Thanks for sharing your thoughts,
None! New territory to explore! Funny discussed
same topic earlier with Benoit Claise and Carl Moberg on a separate call!
Actually, some work has been done in this area with NSO. Not a complete service assurance solution in the broad sense of the term, but rather a lean, service-centric analytics approach that leverages NSO’s real-time knowledge of which services have been provisioned on the platform. Watch the video presentation of a recent ETSI POC in the attached email. I think there is a lot of potential here.
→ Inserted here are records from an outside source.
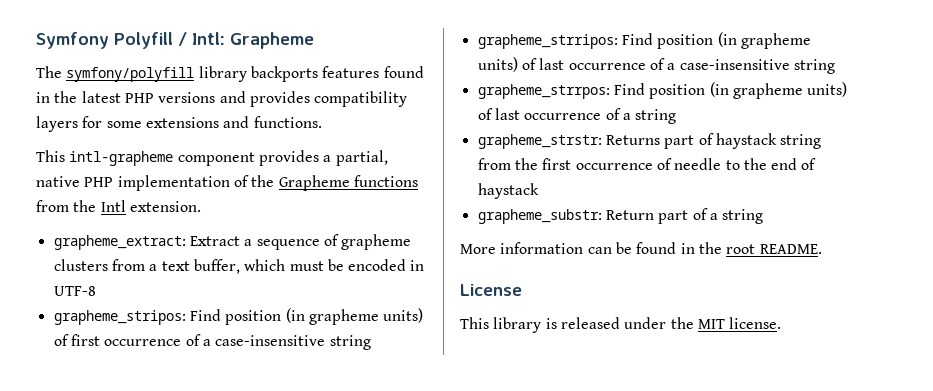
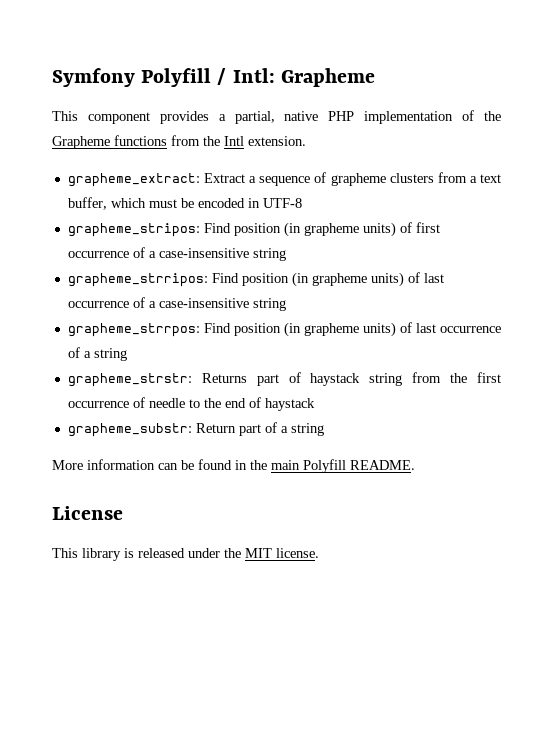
- The symfony/polyfill library backports features found in the latest PHP versions and provides compatibility layers for some extensions and functions.
- This intl-grapheme component provides a partial, native PHP implementation of the Grapheme functions from the Intl extension.
+ This component provides a partial, native PHP implementation of the Grapheme functions from the Intl extension.
- More information can be found in the root README.
+ More information can be found in the main Polyfill README.

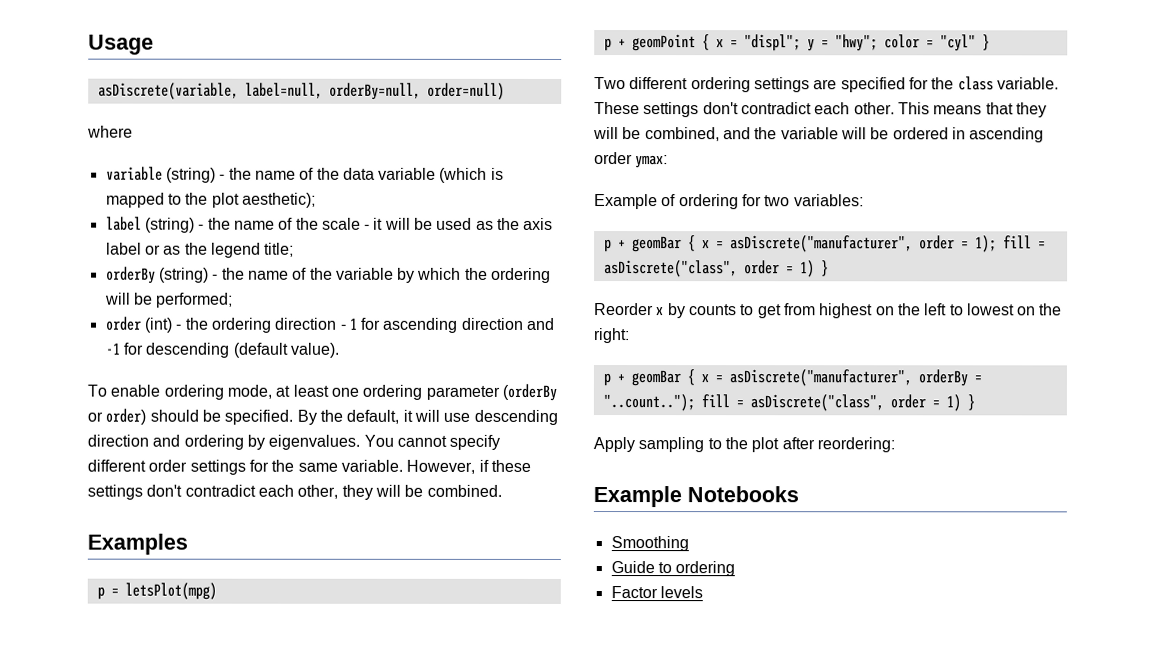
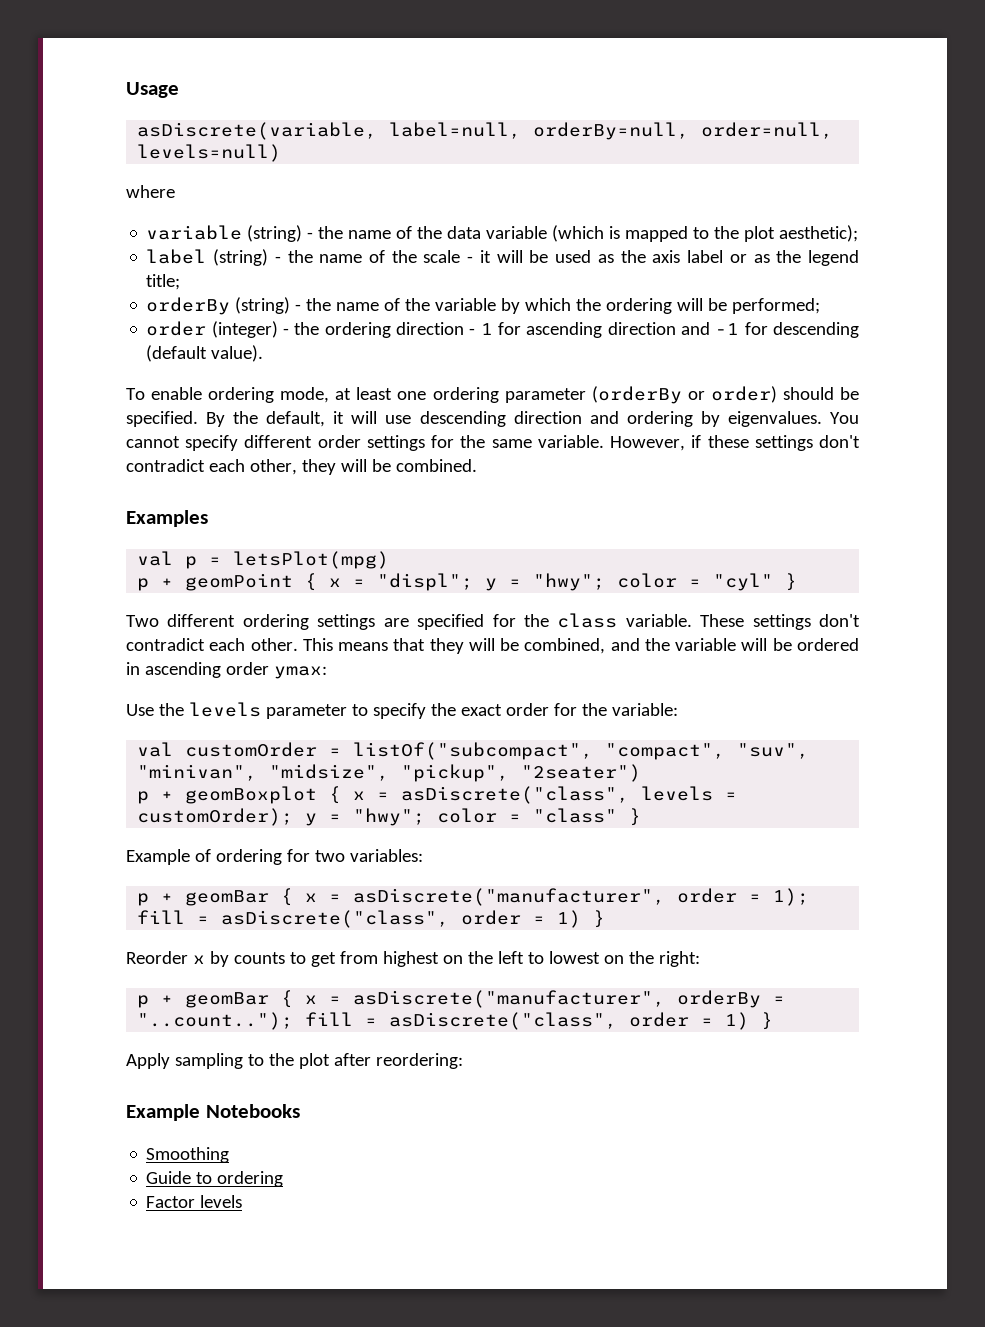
- asDiscrete(variable, label=null, orderBy=null, order=null)
+ asDiscrete(variable, label=null, orderBy=null, order=null, levels=null)
- order (int) - the ordering direction - 1 for ascending direction and -1 for descending (default value).
+ order (integer) - the ordering direction - 1 for ascending direction and -1 for descending (default value).
- p = letsPlot(mpg)
+ val p = letsPlot(mpg)
+ Use the levels parameter to specify the exact order for the variable:
+ val customOrder = listOf("subcompact", "compact", "suv", "minivan", "midsize", "pickup", "2seater")
+ p + geomBoxplot { x = asDiscrete("class", levels = customOrder); y = "hwy"; color = "class" }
There was an interesting related presentation at the @Scale conference posted earlier in 2015 entitled "Extending SDN to the Management Plane", presented by Anees Shaikh of Google. In it, he specifically talks about the benefits of using YANG models for both infrastructure configuration and service assurance systems. Specifically, he says that Google sees advantages in using the same schema across both provisioning and assurance systems because it becomes easier to correlate Intended configuration state with monitoring state.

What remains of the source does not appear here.